━━━━━ Stored data

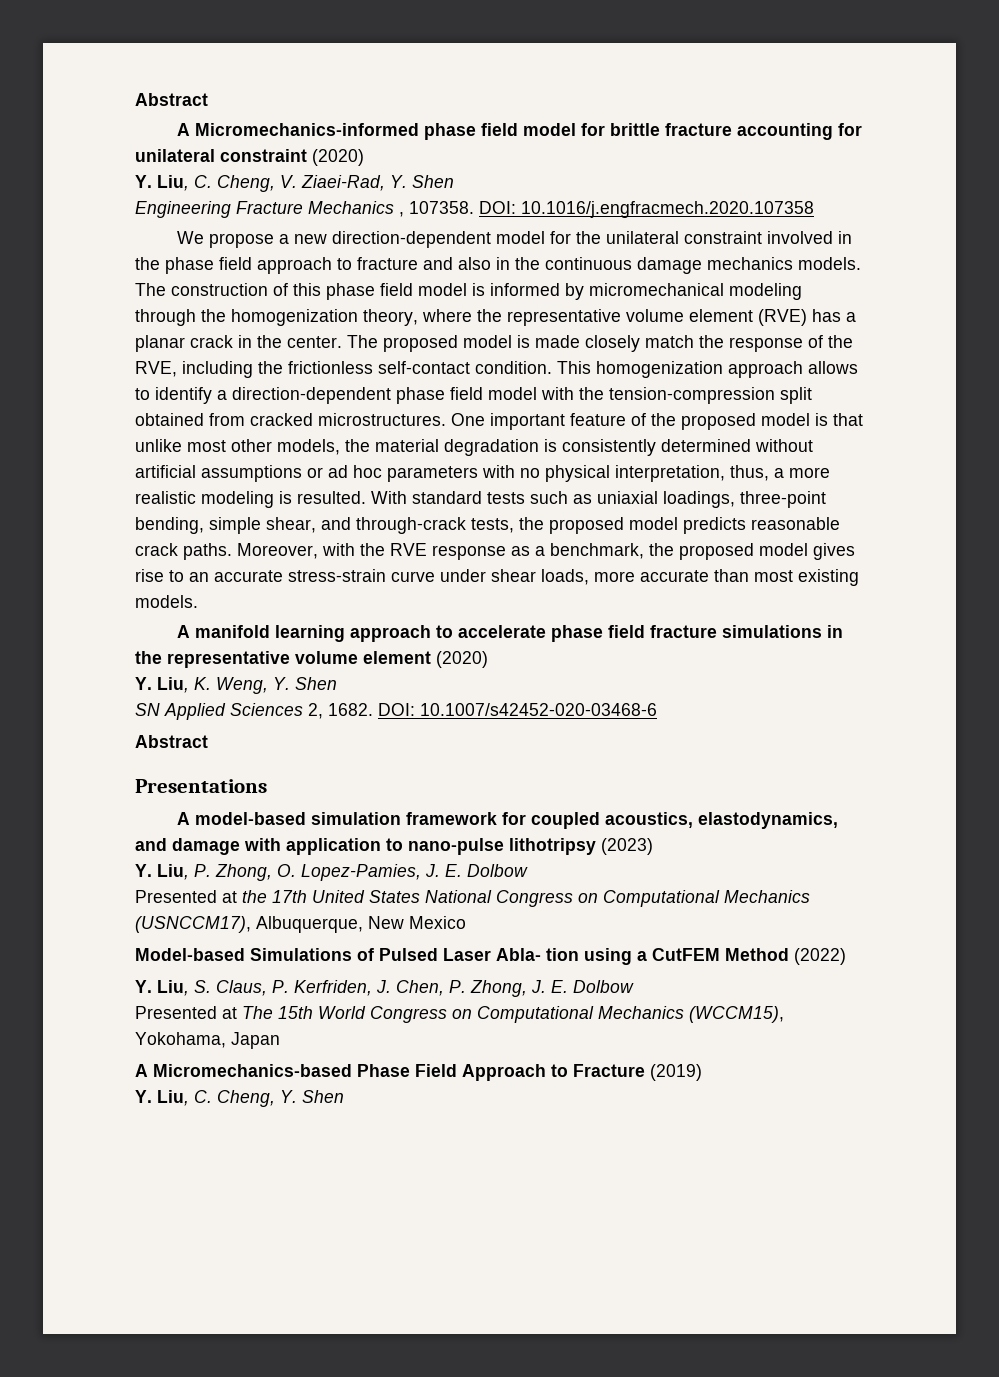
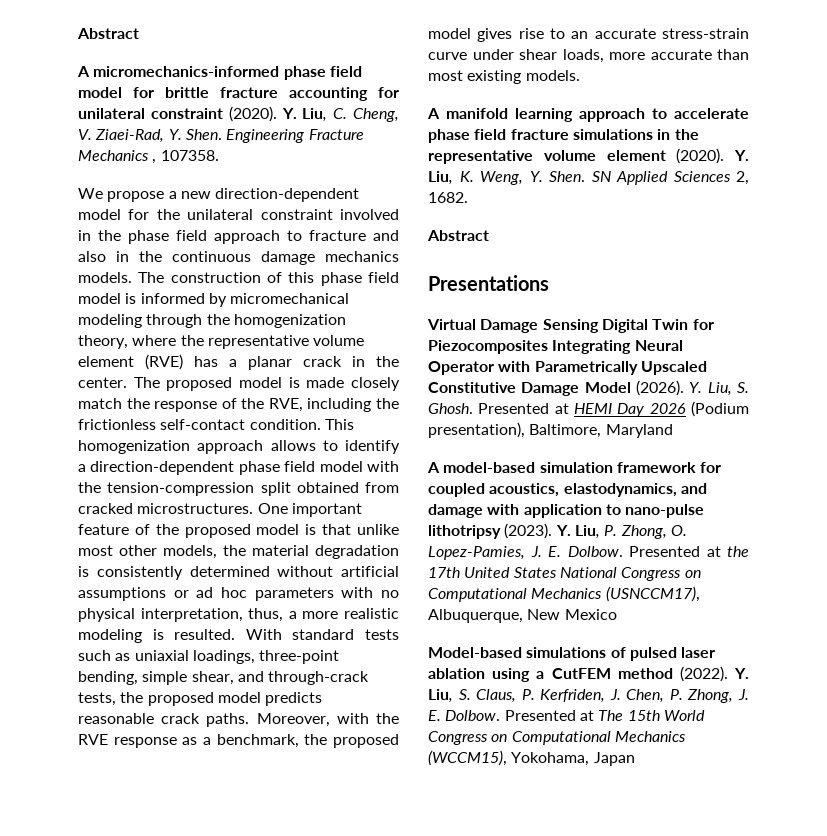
- A Micromechanics-informed phase field model for brittle fracture accounting for unilateral constraint (2020)
- Y. Liu, C. Cheng, V. Ziaei-Rad, Y. Shen
- Engineering Fracture Mechanics , 107358. DOI: 10.1016/j.engfracmech.2020.107358
+ A micromechanics-informed phase field model for brittle fracture accounting for unilateral constraint (2020). Y. Liu, C. Cheng, V. Ziaei-Rad, Y. Shen. Engineering Fracture Mechanics , 107358.
- A manifold learning approach to accelerate phase field fracture simulations in the representative volume element (2020)
- Y. Liu, K. Weng, Y. Shen
- SN Applied Sciences 2, 1682. DOI: 10.1007/s42452-020-03468-6
+ A manifold learning approach to accelerate phase field fracture simulations in the representative volume element (2020). Y. Liu, K. Weng, Y. Shen. SN Applied Sciences 2, 1682.
+ Virtual Damage Sensing Digital Twin for Piezocomposites Integrating Neural Operator with Parametrically Upscaled Constitutive Damage Model (2026). Y. Liu, S. Ghosh. Presented at HEMI Day 2026 (Podium presentation), Baltimore, Maryland
- A model-based simulation framework for coupled acoustics, elastodynamics, and damage with application to nano-pulse lithotripsy (2023)
- Y. Liu, P. Zhong, O. Lopez-Pamies, J. E. Dolbow
- Presented at the 17th United States National Congress on Computational Mechanics (USNCCM17), Albuquerque, New Mexico
+ A model-based simulation framework for coupled acoustics, elastodynamics, and damage with application to nano-pulse lithotripsy (2023). Y. Liu, P. Zhong, O. Lopez-Pamies, J. E. Dolbow. Presented at the 17th United States National Congress on Computational Mechanics (USNCCM17), Albuquerque, New Mexico
- Model-based Simulations of Pulsed Laser Abla- tion using a CutFEM Method (2022)
- Y. Liu, S. Claus, P. Kerfriden, J. Chen, P. Zhong, J. E. Dolbow
- Presented at The 15th World Congress on Computational Mechanics (WCCM15), Yokohama, Japan
+ Model-based simulations of pulsed laser ablation using a CutFEM method (2022). Y. Liu, S. Claus, P. Kerfriden, J. Chen, P. Zhong, J. E. Dolbow. Presented at The 15th World Congress on Computational Mechanics (WCCM15), Yokohama, Japan
- A Micromechanics-based Phase Field Approach to Fracture (2019)
- Y. Liu, C. Cheng, Y. Shen

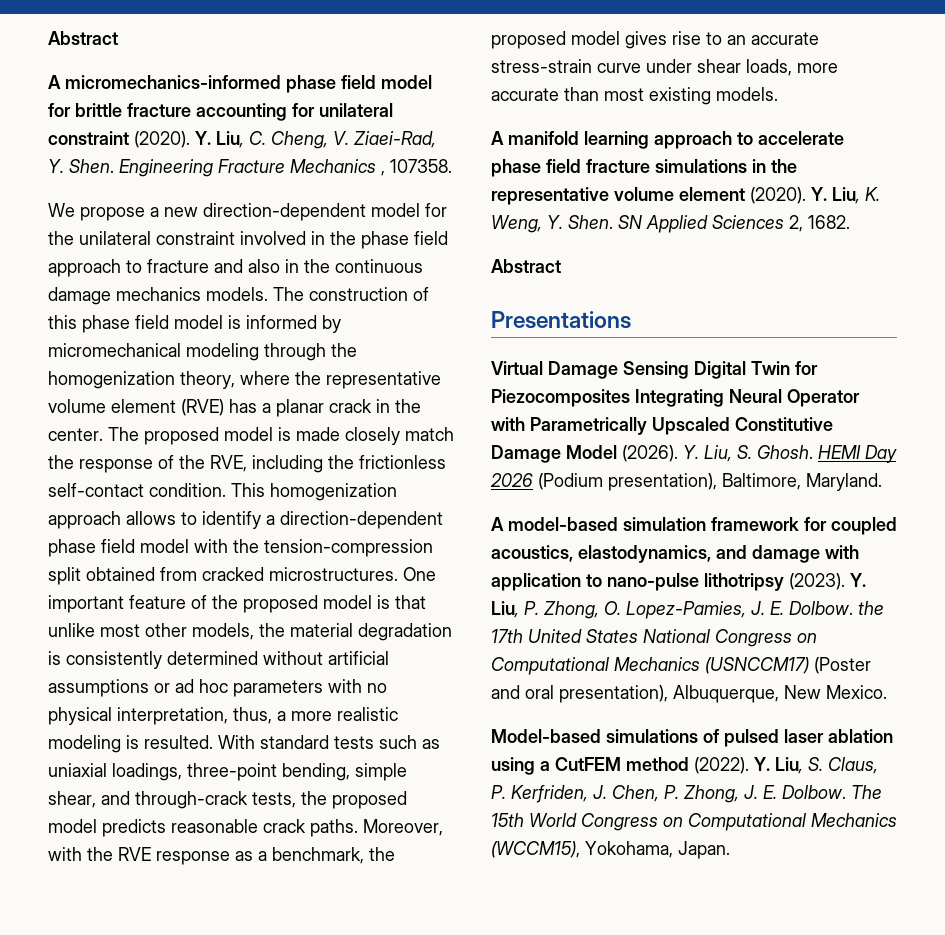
- Presented at HEMI Day 2026 (Podium presentation), Baltimore, Maryland
+ HEMI Day 2026 (Podium presentation), Baltimore, Maryland.
- Y. Liu, P. Zhong, O. Lopez-Pamies, J. E. Dolbow. Presented at the 17th United States National Congress on Computational Mechanics (USNCCM17), Albuquerque, New Mexico
+ Y. Liu, P. Zhong, O. Lopez-Pamies, J. E. Dolbow. the 17th United States National Congress on Computational Mechanics (USNCCM17) (Poster and oral presentation), Albuquerque, New Mexico.
- Presented at The 15th World Congress on Computational Mechanics (WCCM15), Yokohama, Japan
+ The 15th World Congress on Computational Mechanics (WCCM15), Yokohama, Japan.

━━━━━━━━━━

Exercise prompt
Copy every line of the listing that contains the word "constraint".

Solution
- A Micromechanics-informed phase field model for brittle fracture accounting for unilateral constraint (2020)
+ A micromechanics-informed phase field model for brittle fracture accounting for unilateral constraint (2020). Y. Liu, C. Cheng, V. Ziaei-Rad, Y. Shen. Engineering Fracture Mechanics , 107358.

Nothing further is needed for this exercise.